Neben dem Minnesang existiert um 1200 (Mittelalter) die sogenannte Spruchdichtung, die – vor allem durch Walther von der Vogelweide geprägt – als eine aufschlussreiche literarische Quelle für gesellschaftliche, politische und religiöse Probleme der Zeit gilt. Neben dem gesprochenen Sprech-Spruch war wohl der lyrische Sang-Spruch sehr beliebt. Minnesänger konnten hier auf ihre persönliche Situation, zum Beispiel Abhängigkeit und wirtschaftliche Not, hinweisen oder durch ausgesprochenes Lob ihrer derzeitigen Herrn diese bewegen, ihnen gegenüber großzügig zu sein. Besonders interessant sind die politisch motivierten Lieder, die ein Licht auf die unruhige Zeit um 1200 werfen: Walther sah die göttliche Ordnung, wie sie im Ordo-Gedanken des Mittelalters zum Ausdruck kommt, als bedroht an, da das Kaisertum in seinen Augen gefährdet war; zum einen durch den Streit zwischen den Adelsgeschlechtern der Staufer und Welfen, zum andern durch die Angriffe aus Rom, wo ein „zu junger“ Papst (Innozenz) römische Weltmachtansprüche aggressiv zum Ausdruck brachte. Das dualistische Geschichtsbild der Stauferzeit, das von der Spannung, aber vor allem vom Ausgleich zwischen Gottesreich (Papsttum) und Weltreich (Kaisertum) lebte, schien zu zerbrechen; Minnesänger dieser Zeit reagierten hierauf mit ethischen Ermahnungen, aber auch mit eindeutigen politischen Parteinahmen.

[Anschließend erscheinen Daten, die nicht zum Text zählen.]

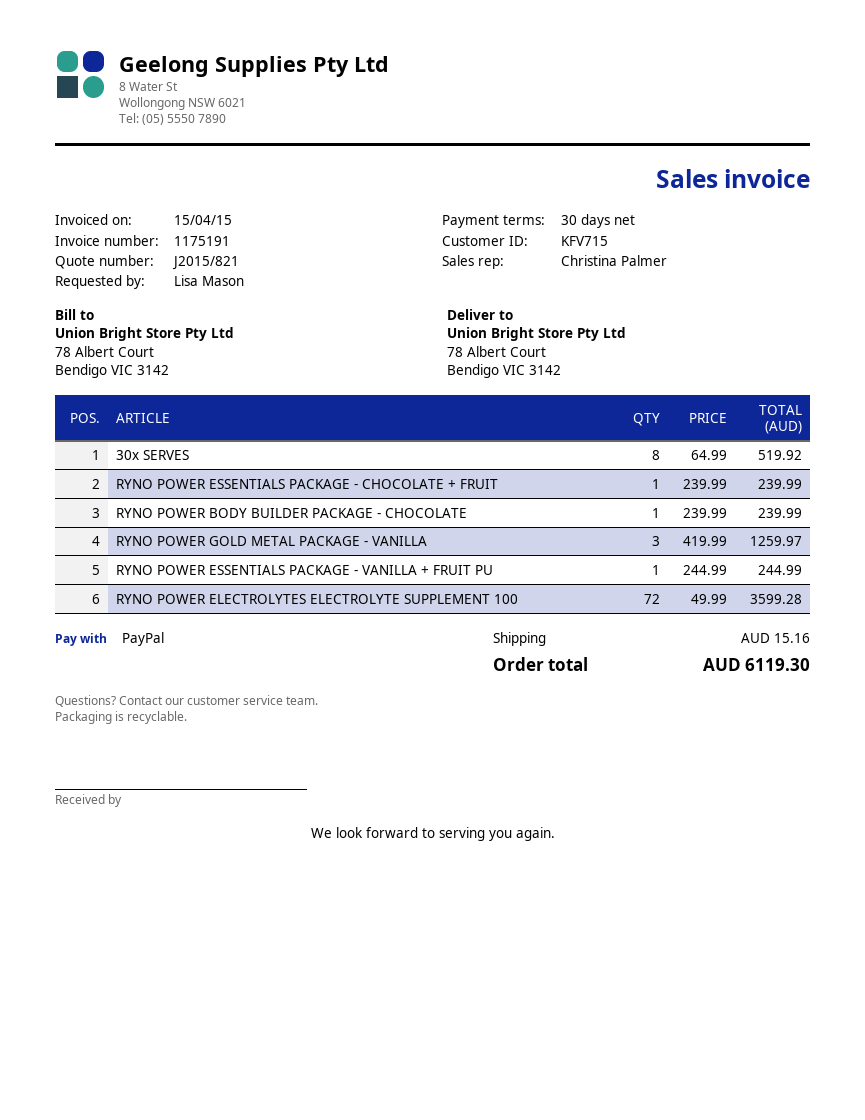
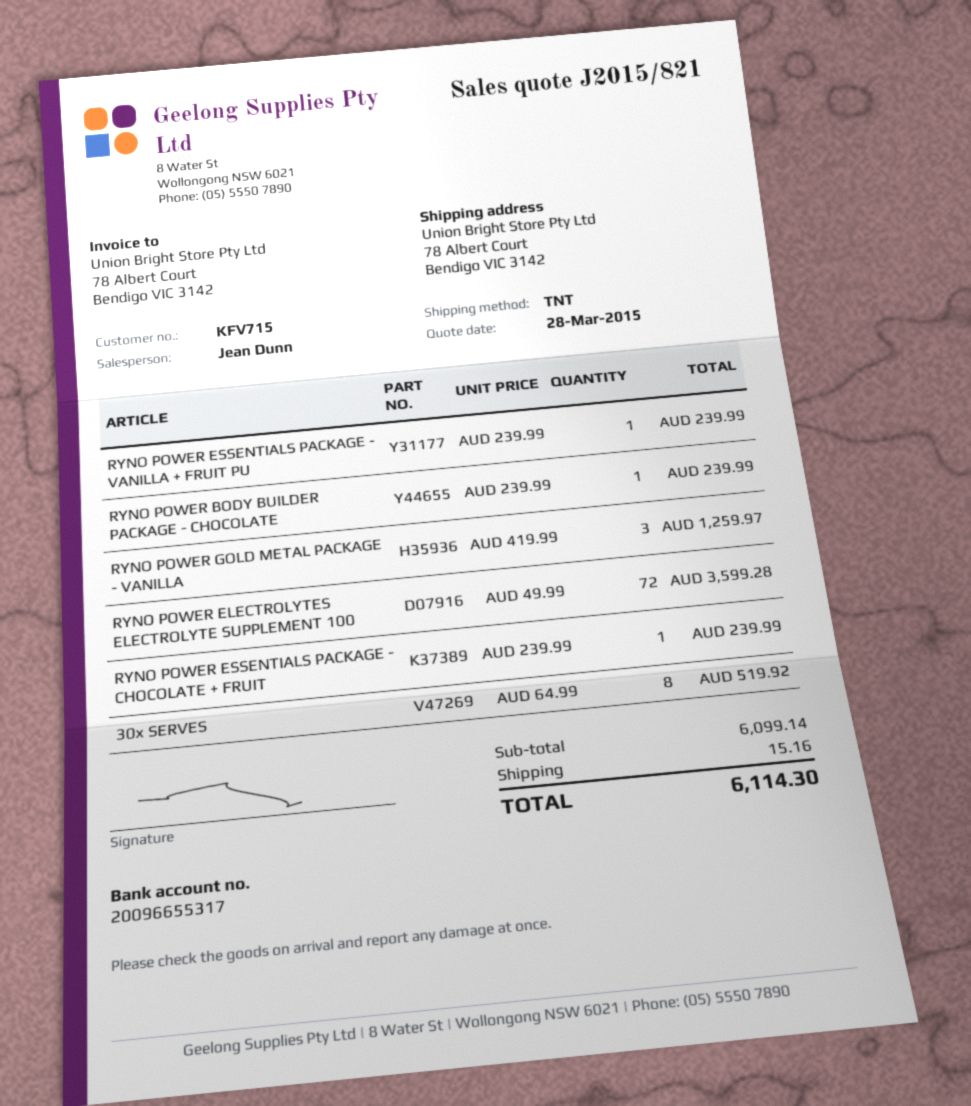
sales rep: Christina Palmer -> Jean Dunn
RYNO POWER ESSENTIALS PACKAGE - VANILLA + FRUIT PU: 1 x 244.99 = 244.99 -> 1 x 239.99 = 239.99
total: 6119.30 -> 6114.30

Ritterlich-höfische Literatur des Mittelalters

Formen:
Autoren: Mitglieder des hohen und niederen Adels, fahrende Sänger

Adressaten: die Gesellschaften auf Burgen und an Höfen, denen die Texte vorgetragen wurden (selbst lesen konnten nur der Klerus und eine kleine Minderheit gebildeter städtischer Patrizier und Mitglieder des Adels, hauptsächlich adlige Damen)

Sprache: Deutsch

Wirkungsabsicht: Unterhaltung der höfischen Gesellschaft, Vermittlung von Standesbewusstsein, Anleitung zu einem standesgemäßen Verhalten: Verfeinerung der ritterlichen Ethik und Lebensweise

Beispiel

Walther von der Vogelweide
Ich saz ûf eime steine (um 1200)

Ich saz ûf eime steine,
und dahte bein mit beine:
dar ûf satzt ich den ellenbogen:
ich hete in mîne hant gesmogen
daz kinne und ein mîn wange.
dô dâhte ich mir vil ange,
wie man zer welte solte leben:
deheinen rât kond ich gegeben,
wie man driu dinc erwurbe,
der keines niht verdurbe.
diu zwei sint êre und varnde guot,
daz dicke ein ander schaden tuot:
daz dritte ist gotes hulde,
der zweier übergulde.
die wolte ich gerne in einen schrîn.
jâ leider desn mac niht gesîn,
daz guot und weltlich êre
und gotes hulde mêre
zesamene in ein herze komen.
stîg unde wege sint in benomen:
untriuwe ist in der sâze,
gewalt vert ûf der strâze:
fride unde reht sint sêre wunt.
diu driu enhabent geleites niht,
diu zwei enwerden ê gesunt.

Aus: Walther von der Vogelweide: Gedichte. Ausgewählt und übersetzt von P. Wapnewski. Frankfurt/M. (Fischer) 1976.